COERCION vs COOPERATION
Yet the sovereigns and landlords imposed themselves by force into the metabolic wealth-harvesting and sharing equation even earlier in history.
Nomadic tribal herders – after wandering the seemingly infinite wilderness for millions of years, as their semi-domesticated cattle led them to verdant pastures – found the once free, open land being gradually claimed, proclaimed, and patrolled by the most powerful armed war lords, who suggested that the herder needed "protection" for their defenseless flocks and herds, which were tantalizingly stealable wealth.
The roving, sword-brandishing strongmen imposed their "protection" on all comers within their realms and battled with other strongmen to increase their respective territories.
Finally, the herders were forced to "buy" the lands they roam from the lords who sold the herders their "own" special ranches.
The ranches were sold at prices far beyond the herders' total savings in skins or total livestock value, so the landlords "loaned" the herder the down-payment purchasing price to acquire the ranch while the lord took back, and held as collateral a number of heads of the herders' cattle.
From collateral, the lord took as "payment in kind" both the annual reduction in total purchase price and – to cover "interest" – the young cattle bred seasonally.
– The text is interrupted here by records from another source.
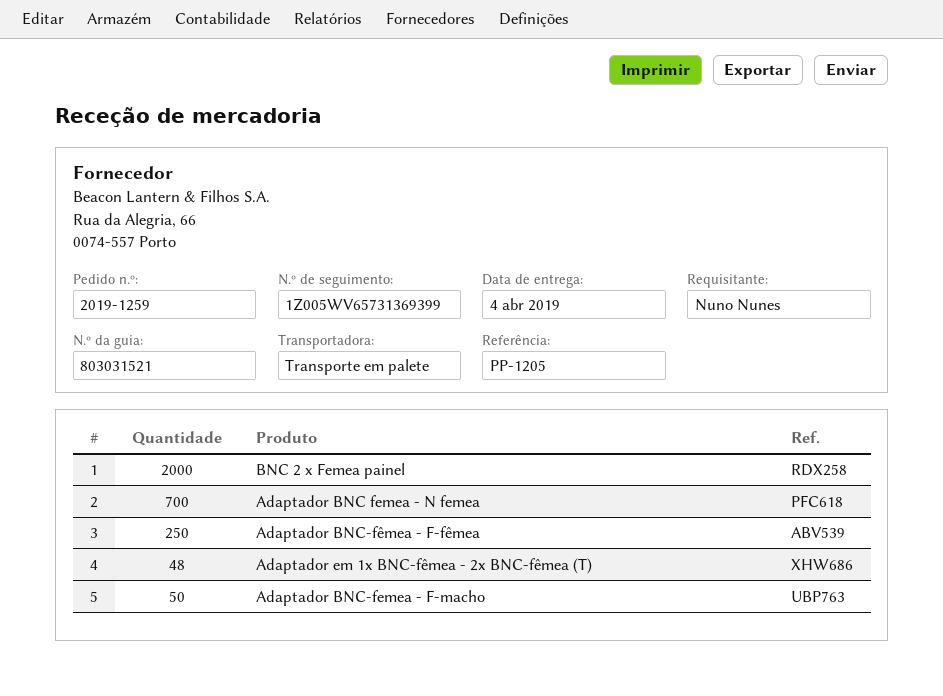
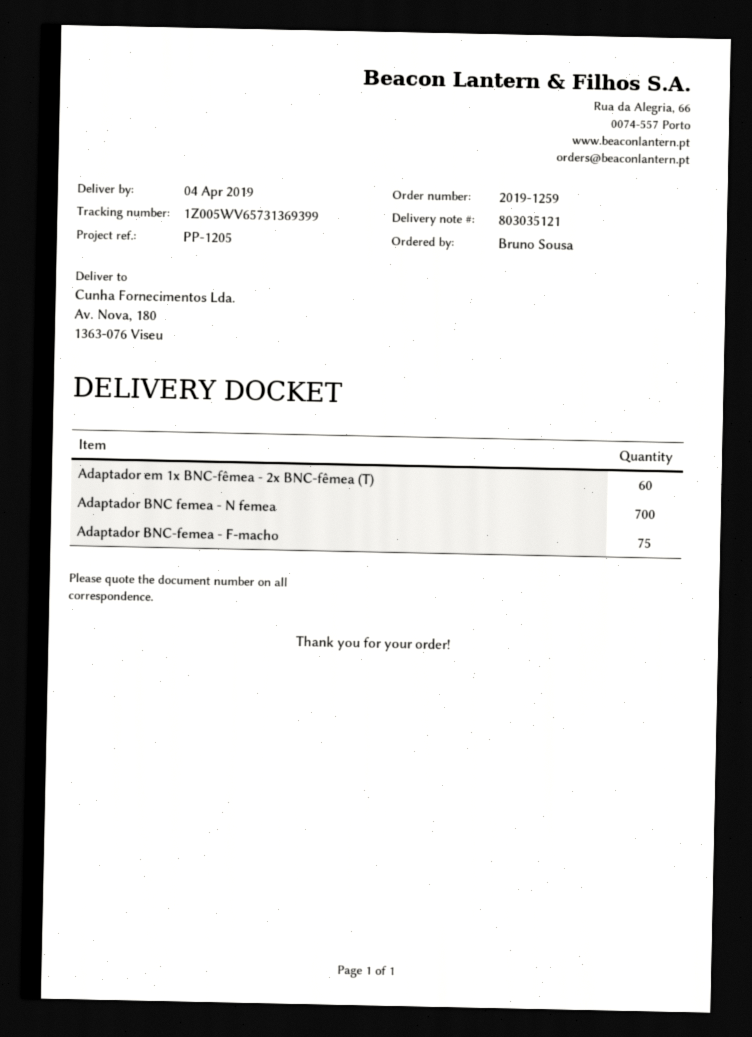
delivery note number: 803031521 -> 803035121
ordered by: Nuno Nunes -> Bruno Sousa
BNC 2 x Femea painel: 2000 -> none
Adaptador BNC-fêmea - F-fêmea: 250 -> none
Adaptador em 1x BNC-fêmea - 2x BNC-fêmea (T): 48 -> 60
Adaptador BNC-femea - F-macho: 50 -> 75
The word capital (capita in Latin, originally referring to heads of cattle) was thus derived.
The herder hopefully earned (i.e. bred) enough additional heads of cattle eventually to pay off the landlord in kind.
In later millenniums the herder could sell his cattle in exchange for the landlord's inanimate, non-herding money in the form of coins and thus repay the landlord or traffic in other goods, all of which had fallen prey to the landlord's "protection."
During the interim the cattle deposited as collateral continued to breed, and the newborn cattle became basic "interest" claimed unilaterally by the landlord and appropriated exclusively to his own account....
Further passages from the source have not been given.